筆者:橋本 祐介(スポーツ科学部教授)
1.時代と共にスポーツ医学、スポーツ整形外科は発展してきた
皆さんはスポーツで怪我をしたことはあるでしょうか?私はあります。中学、高校時代に足首の捻挫と腰痛でしょっちゅう離脱していました。よくある話ですが、40年前の診断機器は単純X線程度で、しっかりとした診断と、いい治療法はあまりありませんでした。先人達の様々な努力と科学の進歩により、スポーツ医学、スポーツ整形外科は著しい発展を遂げました。現在ではMRIやCT、エコーを用いて、より詳細な病態を把握することができ、リハビリテーション業界も著しい発展を遂げ、その病態に合わせて行われるようになりました。


大阪体育大学はスポーツSDGsを推進しています
2.スポーツ医学はドクターだけのものではない
手術方法がより洗練化すると、より正常に近い運動動作、スポーツ復帰が可能となっていきますが、全員が元通りになるわけではありません。ドクターは治療を行う事が出来ますが、現在の制度上スポーツ復帰まで面倒を見ることが難しいことが多いです。よって、実際にはスポーツ復帰もしくはスポーツ復帰後まで様々な職種がサポートしています。具体的にはアスレティックトレーナー、コーチ、ストレングストレーナー、心理士などですが、それ以外でも例えば、テーピング、装具、電気治療、動作解析、スポーツ道具に携わる方などが様々な方面からサポートしています。スポーツ医学を学ぶことで、怪我の病態を理解し、スポーツ復帰までの道筋、そしてそれを支える人々を想像することが出来ると思います。

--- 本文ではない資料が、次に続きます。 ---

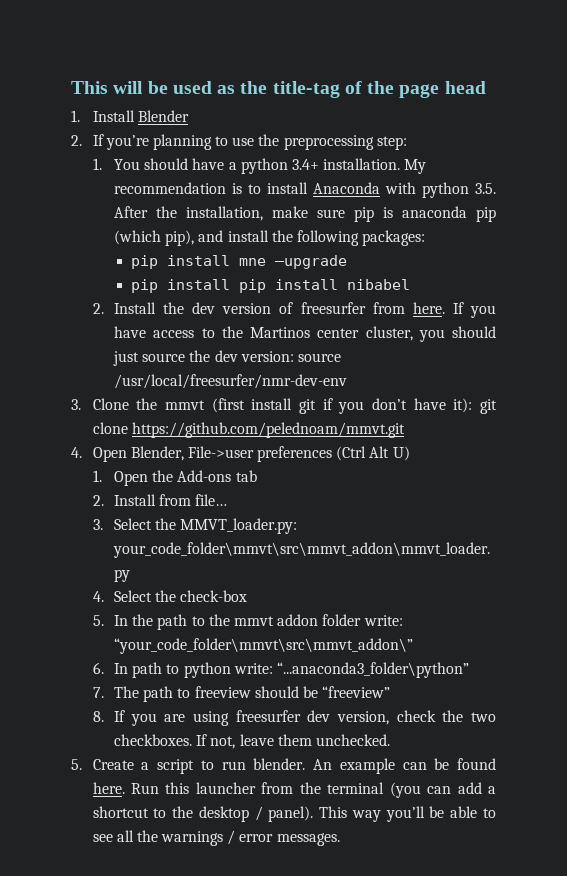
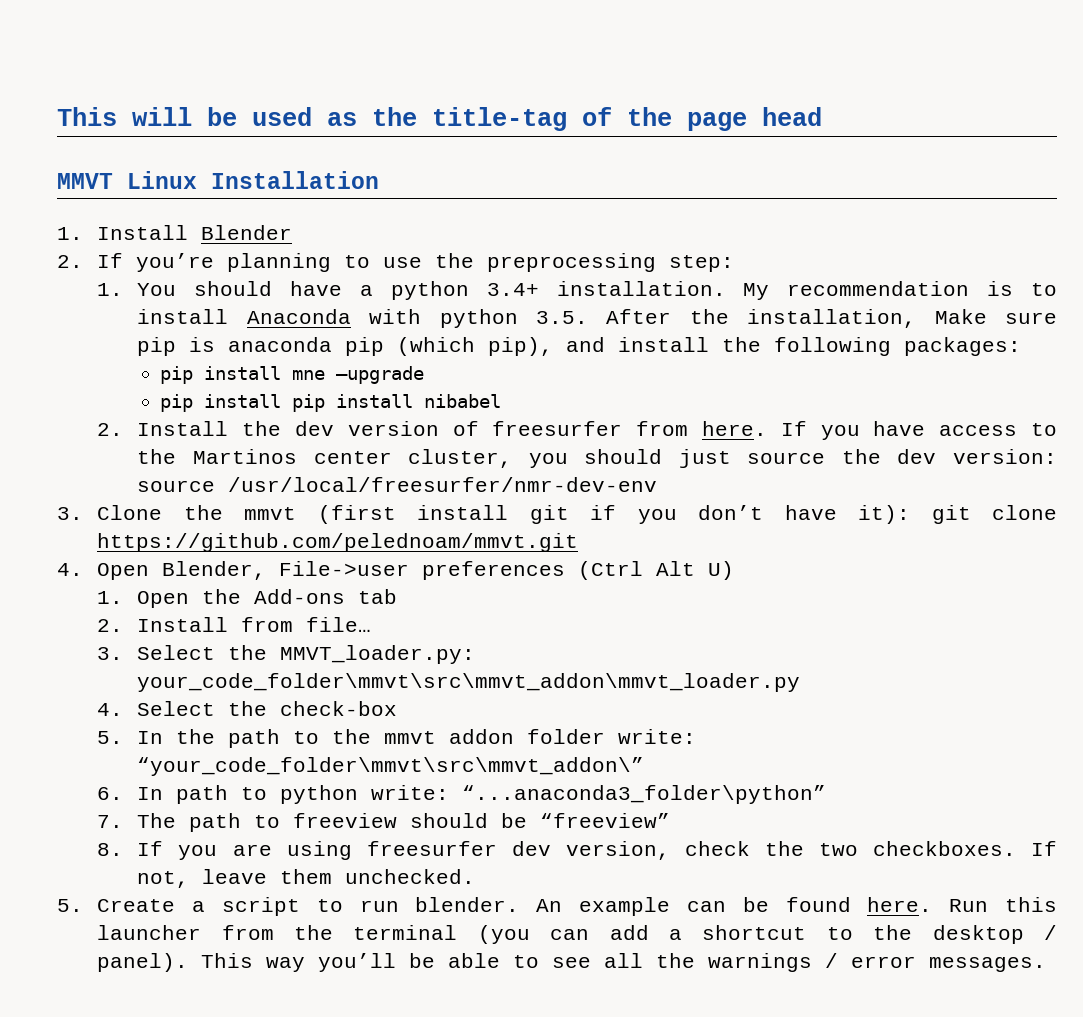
(486, 87) none -> [57,171,379,189] // MMVT Linux Installation
[272,206,309,218] make -> [934,309,987,324] Make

また、当ゼミ活動では、前十字靱帯再建術後や足関節捻挫後のスポーツ復帰後調査、アキレス腱に対するエコー調査、様々なスポーツにおける下肢筋力分布の差について体組成計と筋力測定機器を用いた研究などを行っており、スポーツ医学の一端に触れてもらっています。うまくいけば、ドクターや理学療法士、トレーナーが参加する国内有数の学会での発表もできると思いますよ。
3.医療を支える様々な職種
医療現場では数多くの職種の方が働いています。ドクター、看護師、薬剤師ばかりでなく、理学療法士、臨床検査技師、臨床工学技士、放射線技師、装具士、栄養士、医療事務などの専門職から事務員、情報管理者、ナースエイド、清掃まで多職種の方が働いています。また、主に医療関連物の搬入などで様々な企業が医療現場と連携をしています。例えば製薬会社、医療機器会社、装具会社、手術機器会社、寝具会社、材料会社、食品会社、システムエンジニア会社など、広範囲に連携をしています。様々な特徴のある会社がより良い医療を提供するためのツール開発に、ドクター、看護師、理学療法士、臨床検査技師、放射線技師、臨床工学技士と連携したりしています。整形外科では、患者に合った装具の相談や、新しい手術器財の説明、リハビリで使用する電気治療などで医療機器メーカーと話する機会が多いです。大阪体育大学を目指す学生さんは、スポーツに関わる何らかの職業に就くことを目指しているかと思います。大阪体育大学でスポーツ関係の学びから、様々な仕事へ興味が出てくるかと思いますが、沢山の大阪体育大学卒業生が医療業界でも働いていますので、「スポーツ医学」での学びを通じて、是非医療業界にも目を向けて頂ければと思います。